▸ Task data

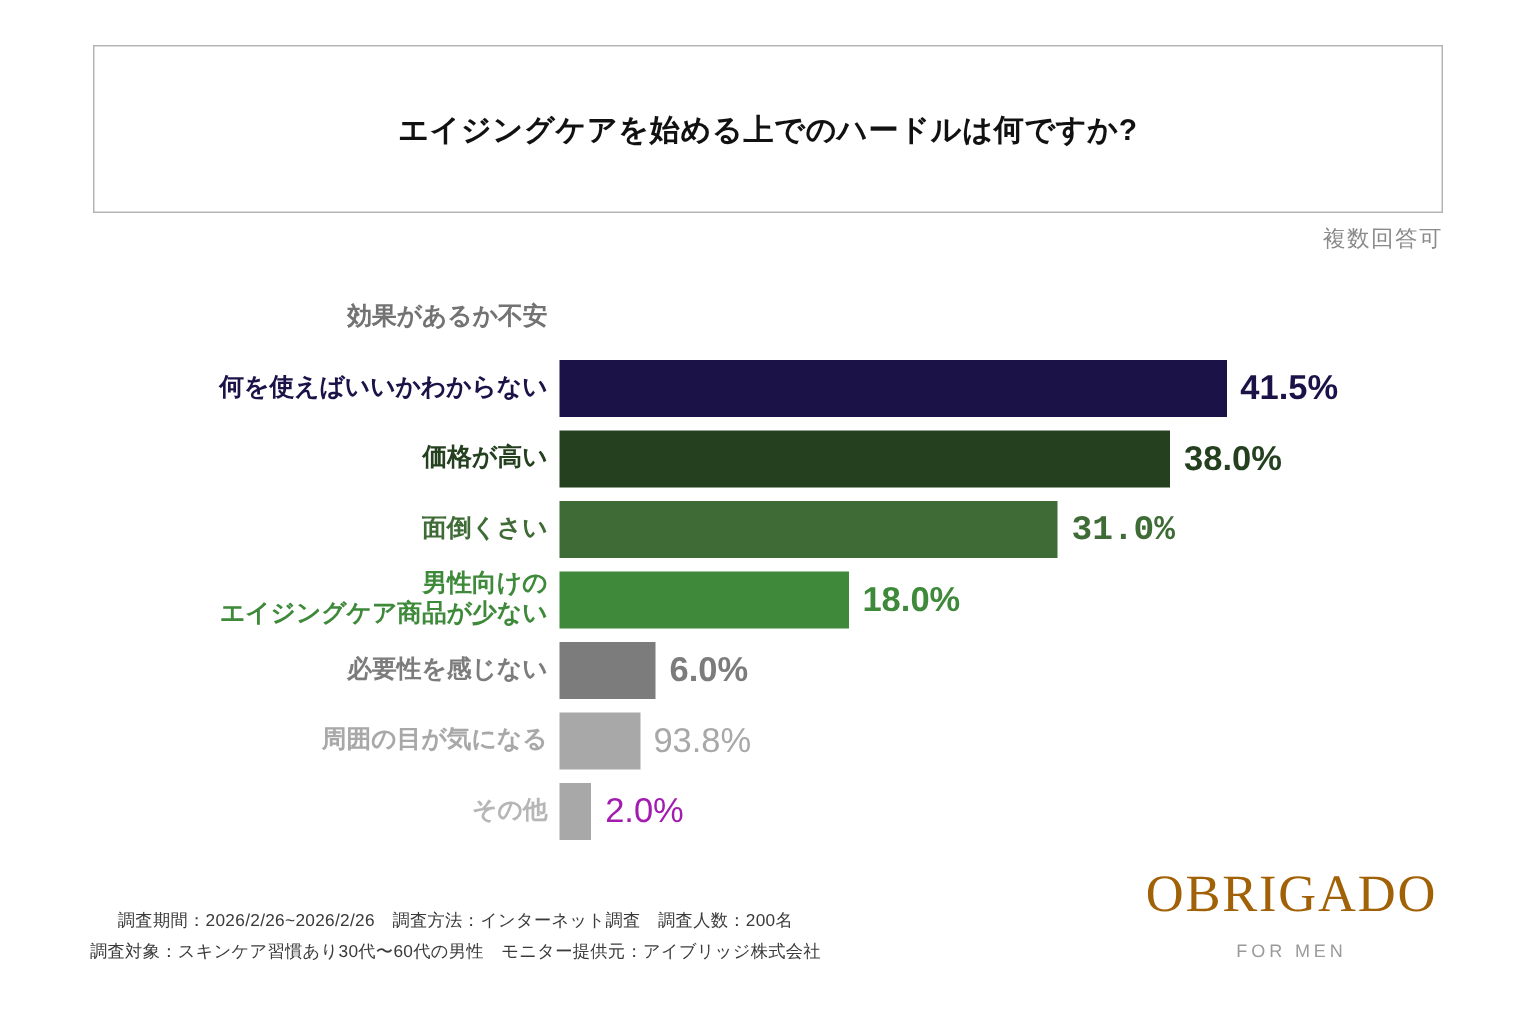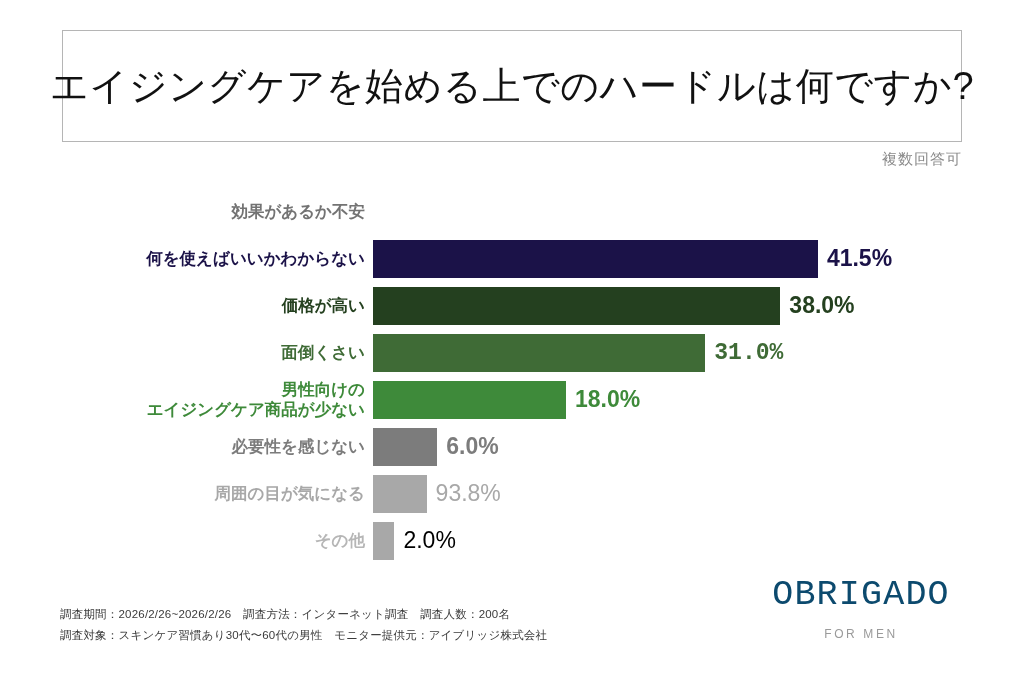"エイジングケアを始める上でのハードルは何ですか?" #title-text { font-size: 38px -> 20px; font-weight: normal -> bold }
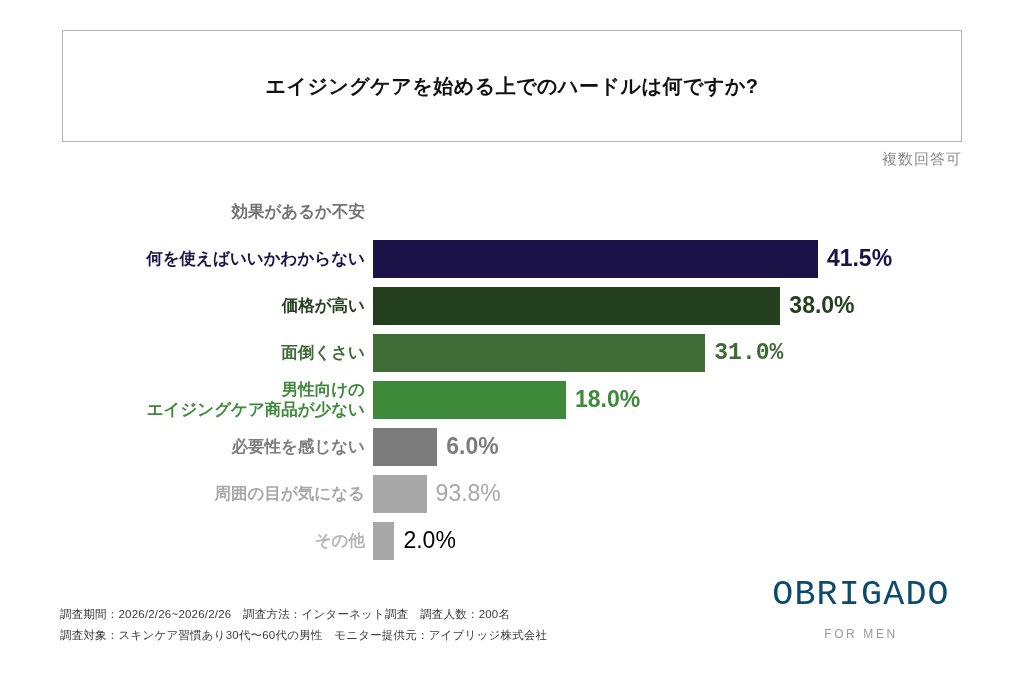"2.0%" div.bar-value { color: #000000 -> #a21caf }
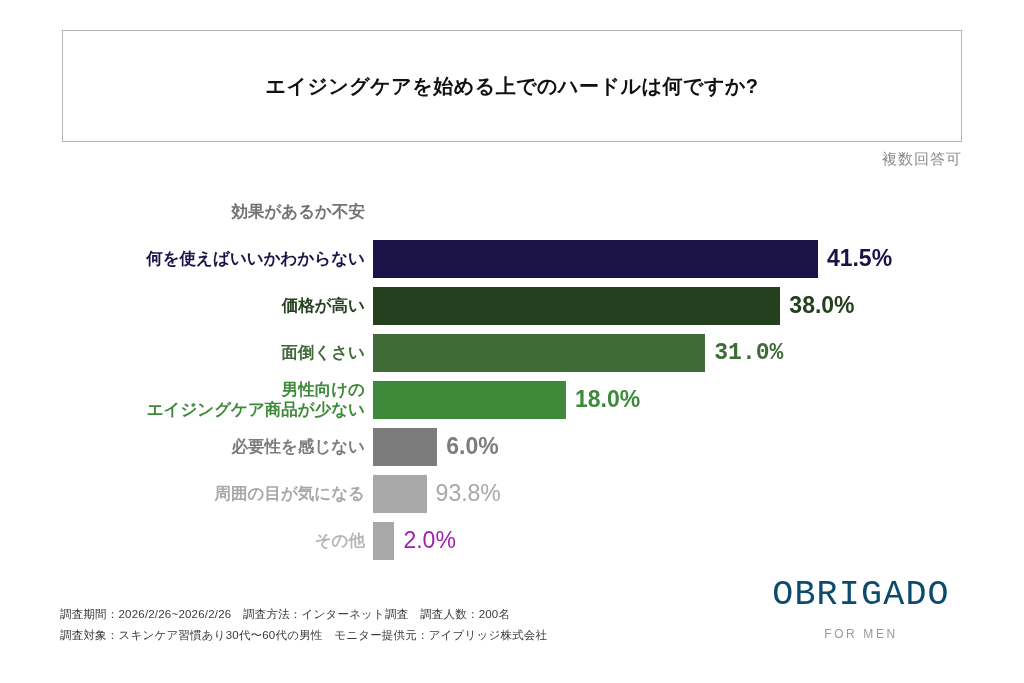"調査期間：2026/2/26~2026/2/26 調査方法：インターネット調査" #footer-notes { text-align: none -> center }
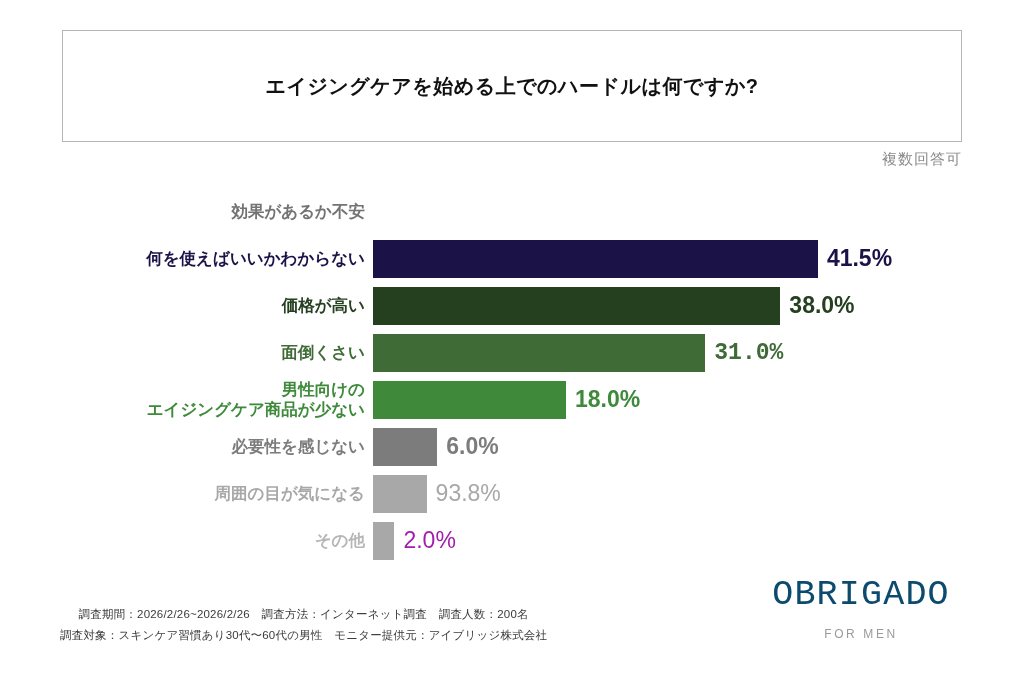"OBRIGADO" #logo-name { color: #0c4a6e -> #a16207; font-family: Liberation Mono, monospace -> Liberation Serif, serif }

* * *

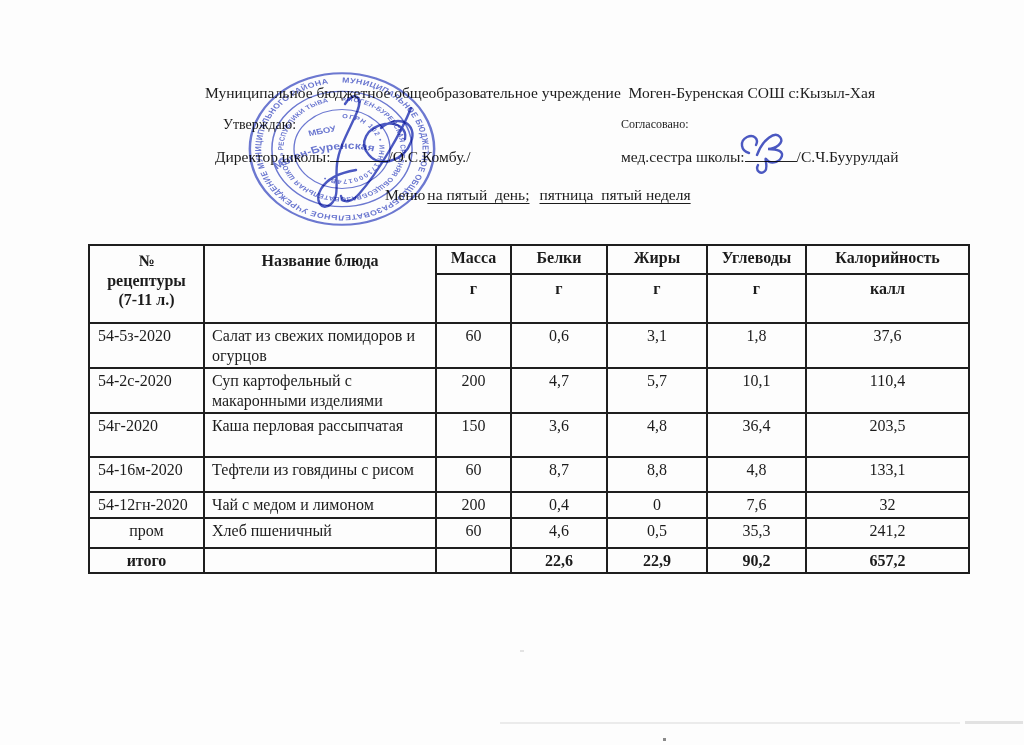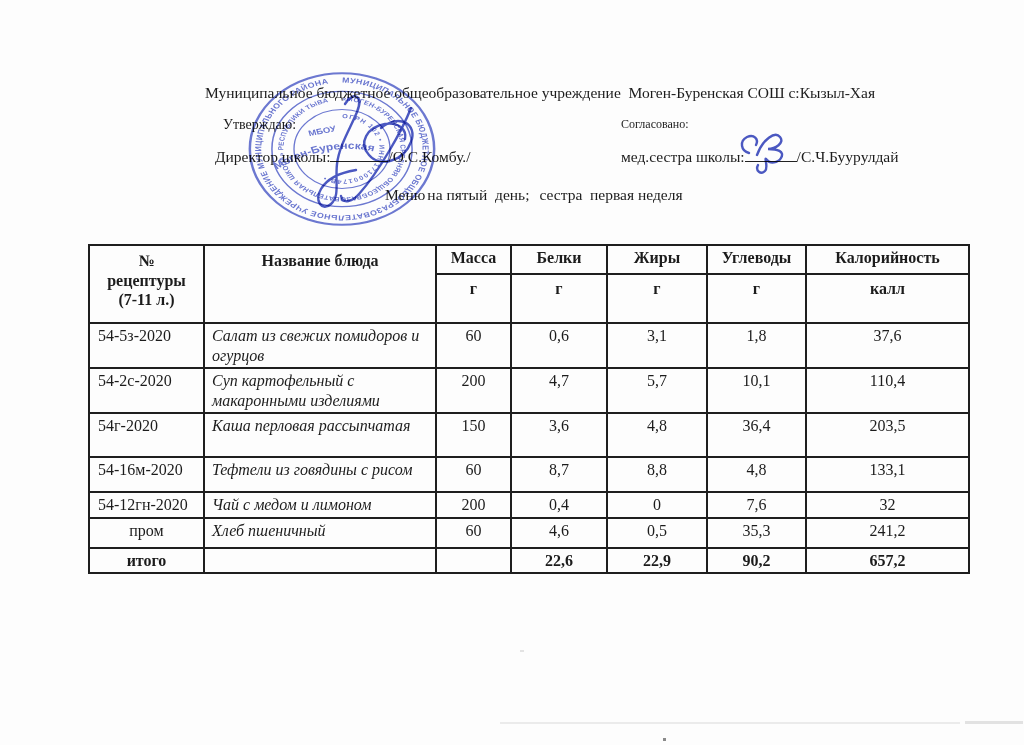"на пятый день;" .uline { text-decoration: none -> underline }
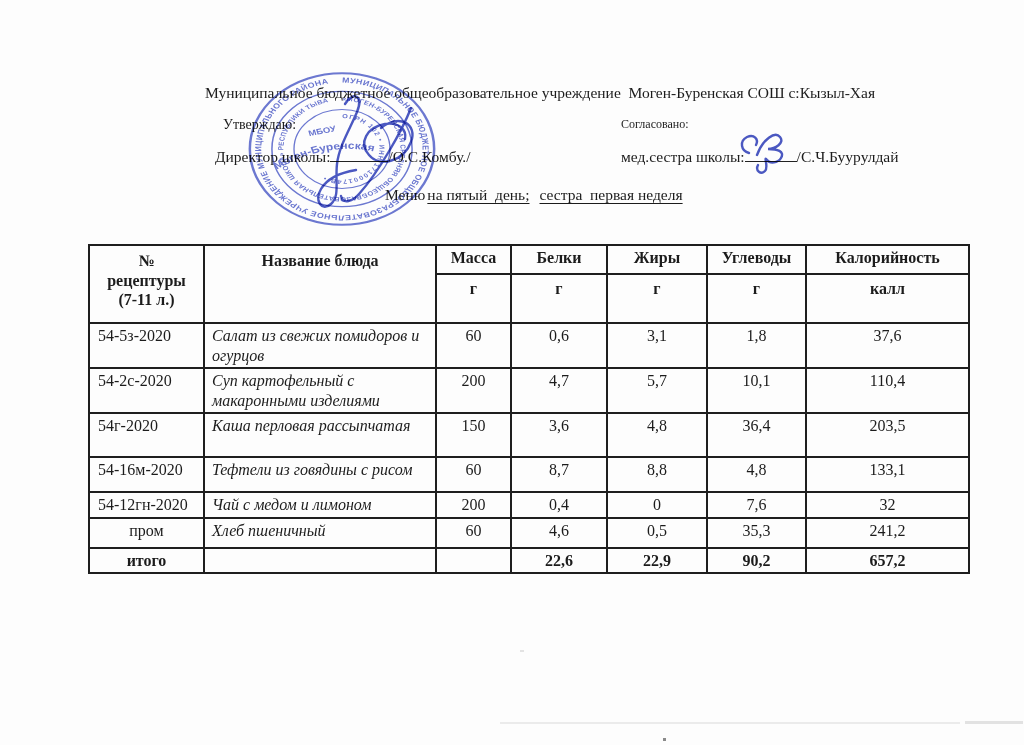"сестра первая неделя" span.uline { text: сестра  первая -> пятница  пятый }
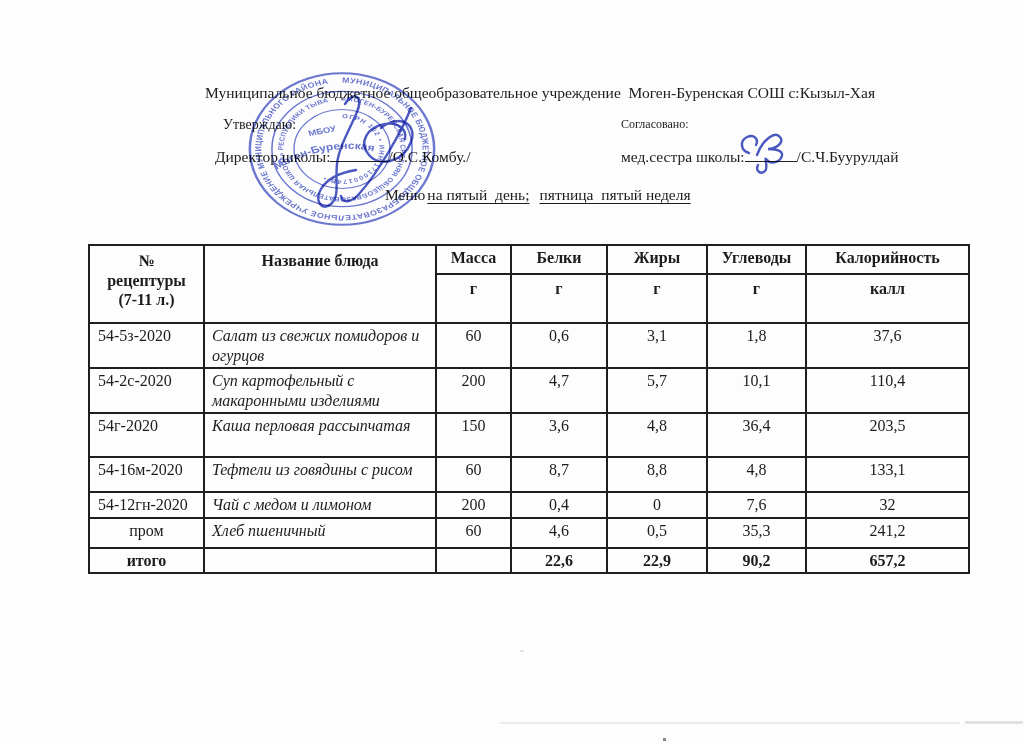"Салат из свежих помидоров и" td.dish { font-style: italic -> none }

==

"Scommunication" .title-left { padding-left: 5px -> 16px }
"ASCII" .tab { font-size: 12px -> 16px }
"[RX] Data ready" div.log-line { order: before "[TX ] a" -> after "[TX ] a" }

▸ Task instructions
Starting at the line with "font-size: 38px ->" and finishing at the line with "color: #0c4a6e ->", copy the material above exactly, both lines included. Nothing else goes in, and no pictures.

▸ Solution below
"エイジングケアを始める上でのハードルは何ですか?" #title-text { font-size: 38px -> 20px; font-weight: normal -> bold }
"2.0%" div.bar-value { color: #000000 -> #a21caf }
"調査期間：2026/2/26~2026/2/26 調査方法：インターネット調査" #footer-notes { text-align: none -> center }
"OBRIGADO" #logo-name { color: #0c4a6e -> #a16207; font-family: Liberation Mono, monospace -> Liberation Serif, serif }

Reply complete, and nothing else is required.